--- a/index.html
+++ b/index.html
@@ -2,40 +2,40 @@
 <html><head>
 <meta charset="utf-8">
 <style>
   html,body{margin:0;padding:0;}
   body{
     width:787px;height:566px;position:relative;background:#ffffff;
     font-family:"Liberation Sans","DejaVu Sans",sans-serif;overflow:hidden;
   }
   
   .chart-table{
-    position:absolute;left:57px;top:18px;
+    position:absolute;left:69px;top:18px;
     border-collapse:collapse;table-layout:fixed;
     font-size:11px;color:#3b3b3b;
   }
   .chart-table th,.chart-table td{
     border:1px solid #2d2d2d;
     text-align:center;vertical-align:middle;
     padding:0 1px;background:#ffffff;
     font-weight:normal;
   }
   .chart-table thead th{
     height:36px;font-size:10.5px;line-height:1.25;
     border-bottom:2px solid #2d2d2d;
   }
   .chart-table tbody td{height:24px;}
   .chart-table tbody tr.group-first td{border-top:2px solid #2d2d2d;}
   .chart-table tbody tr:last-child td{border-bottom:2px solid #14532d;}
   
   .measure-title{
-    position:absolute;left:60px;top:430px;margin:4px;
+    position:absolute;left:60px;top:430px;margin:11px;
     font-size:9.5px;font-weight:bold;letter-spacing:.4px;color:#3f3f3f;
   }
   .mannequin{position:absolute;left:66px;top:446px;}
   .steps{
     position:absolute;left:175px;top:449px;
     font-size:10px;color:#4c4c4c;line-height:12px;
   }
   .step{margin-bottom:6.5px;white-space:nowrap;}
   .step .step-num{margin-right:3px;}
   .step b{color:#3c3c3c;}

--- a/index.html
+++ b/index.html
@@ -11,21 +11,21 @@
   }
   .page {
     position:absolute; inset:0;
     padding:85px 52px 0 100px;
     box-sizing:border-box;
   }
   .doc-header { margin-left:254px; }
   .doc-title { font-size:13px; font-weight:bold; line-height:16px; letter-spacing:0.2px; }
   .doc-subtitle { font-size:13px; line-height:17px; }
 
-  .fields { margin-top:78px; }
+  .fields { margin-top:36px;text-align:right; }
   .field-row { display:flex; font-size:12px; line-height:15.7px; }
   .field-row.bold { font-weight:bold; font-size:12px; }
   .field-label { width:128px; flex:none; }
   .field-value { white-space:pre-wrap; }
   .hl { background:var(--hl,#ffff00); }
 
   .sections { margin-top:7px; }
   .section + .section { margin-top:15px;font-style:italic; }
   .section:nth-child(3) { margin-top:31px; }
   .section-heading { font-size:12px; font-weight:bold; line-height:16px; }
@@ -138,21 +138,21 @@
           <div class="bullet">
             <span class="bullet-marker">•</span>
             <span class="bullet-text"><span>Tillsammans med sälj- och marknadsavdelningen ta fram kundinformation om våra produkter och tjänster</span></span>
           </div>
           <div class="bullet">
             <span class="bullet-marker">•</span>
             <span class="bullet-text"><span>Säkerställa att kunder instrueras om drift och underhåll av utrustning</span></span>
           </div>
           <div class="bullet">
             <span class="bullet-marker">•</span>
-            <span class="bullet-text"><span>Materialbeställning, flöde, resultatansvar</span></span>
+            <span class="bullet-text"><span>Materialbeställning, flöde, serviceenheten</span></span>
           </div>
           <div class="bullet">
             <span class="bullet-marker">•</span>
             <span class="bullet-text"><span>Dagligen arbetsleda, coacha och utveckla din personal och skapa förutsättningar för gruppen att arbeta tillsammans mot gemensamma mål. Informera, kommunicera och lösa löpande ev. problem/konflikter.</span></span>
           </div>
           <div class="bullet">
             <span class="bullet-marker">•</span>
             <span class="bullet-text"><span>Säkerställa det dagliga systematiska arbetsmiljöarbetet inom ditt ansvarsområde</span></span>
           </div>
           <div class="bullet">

+--

# [WHAT TO WORK ON]
Each entry must be reproduced exactly, with nothing added or dropped.

# [ANSWER FOR THIS EXERCISE]
--- a/index.html
+++ b/index.html
@@ -2,40 +2,40 @@
 <html><head>
 <meta charset="utf-8">
 <style>
   html,body{margin:0;padding:0;}
   body{
     width:787px;height:566px;position:relative;background:#ffffff;
     font-family:"Liberation Sans","DejaVu Sans",sans-serif;overflow:hidden;
   }
   
   .chart-table{
-    position:absolute;left:57px;top:18px;
+    position:absolute;left:69px;top:18px;
     border-collapse:collapse;table-layout:fixed;
     font-size:11px;color:#3b3b3b;
   }
   .chart-table th,.chart-table td{
     border:1px solid #2d2d2d;
     text-align:center;vertical-align:middle;
     padding:0 1px;background:#ffffff;
     font-weight:normal;
   }
   .chart-table thead th{
     height:36px;font-size:10.5px;line-height:1.25;
     border-bottom:2px solid #2d2d2d;
   }
   .chart-table tbody td{height:24px;}
   .chart-table tbody tr.group-first td{border-top:2px solid #2d2d2d;}
   .chart-table tbody tr:last-child td{border-bottom:2px solid #14532d;}
   
   .measure-title{
-    position:absolute;left:60px;top:430px;margin:4px;
+    position:absolute;left:60px;top:430px;margin:11px;
     font-size:9.5px;font-weight:bold;letter-spacing:.4px;color:#3f3f3f;
   }
   .mannequin{position:absolute;left:66px;top:446px;}
   .steps{
     position:absolute;left:175px;top:449px;
     font-size:10px;color:#4c4c4c;line-height:12px;
   }
   .step{margin-bottom:6.5px;white-space:nowrap;}
   .step .step-num{margin-right:3px;}
   .step b{color:#3c3c3c;}

--- a/index.html
+++ b/index.html
@@ -11,21 +11,21 @@
   }
   .page {
     position:absolute; inset:0;
     padding:85px 52px 0 100px;
     box-sizing:border-box;
   }
   .doc-header { margin-left:254px; }
   .doc-title { font-size:13px; font-weight:bold; line-height:16px; letter-spacing:0.2px; }
   .doc-subtitle { font-size:13px; line-height:17px; }
 
-  .fields { margin-top:78px; }
+  .fields { margin-top:36px;text-align:right; }
   .field-row { display:flex; font-size:12px; line-height:15.7px; }
   .field-row.bold { font-weight:bold; font-size:12px; }
   .field-label { width:128px; flex:none; }
   .field-value { white-space:pre-wrap; }
   .hl { background:var(--hl,#ffff00); }
 
   .sections { margin-top:7px; }
   .section + .section { margin-top:15px;font-style:italic; }
   .section:nth-child(3) { margin-top:31px; }
   .section-heading { font-size:12px; font-weight:bold; line-height:16px; }
@@ -138,21 +138,21 @@
           <div class="bullet">
             <span class="bullet-marker">•</span>
             <span class="bullet-text"><span>Tillsammans med sälj- och marknadsavdelningen ta fram kundinformation om våra produkter och tjänster</span></span>
           </div>
           <div class="bullet">
             <span class="bullet-marker">•</span>
             <span class="bullet-text"><span>Säkerställa att kunder instrueras om drift och underhåll av utrustning</span></span>
           </div>
           <div class="bullet">
             <span class="bullet-marker">•</span>
-            <span class="bullet-text"><span>Materialbeställning, flöde, resultatansvar</span></span>
+            <span class="bullet-text"><span>Materialbeställning, flöde, serviceenheten</span></span>
           </div>
           <div class="bullet">
             <span class="bullet-marker">•</span>
             <span class="bullet-text"><span>Dagligen arbetsleda, coacha och utveckla din personal och skapa förutsättningar för gruppen att arbeta tillsammans mot gemensamma mål. Informera, kommunicera och lösa löpande ev. problem/konflikter.</span></span>
           </div>
           <div class="bullet">
             <span class="bullet-marker">•</span>
             <span class="bullet-text"><span>Säkerställa det dagliga systematiska arbetsmiljöarbetet inom ditt ansvarsområde</span></span>
           </div>
           <div class="bullet">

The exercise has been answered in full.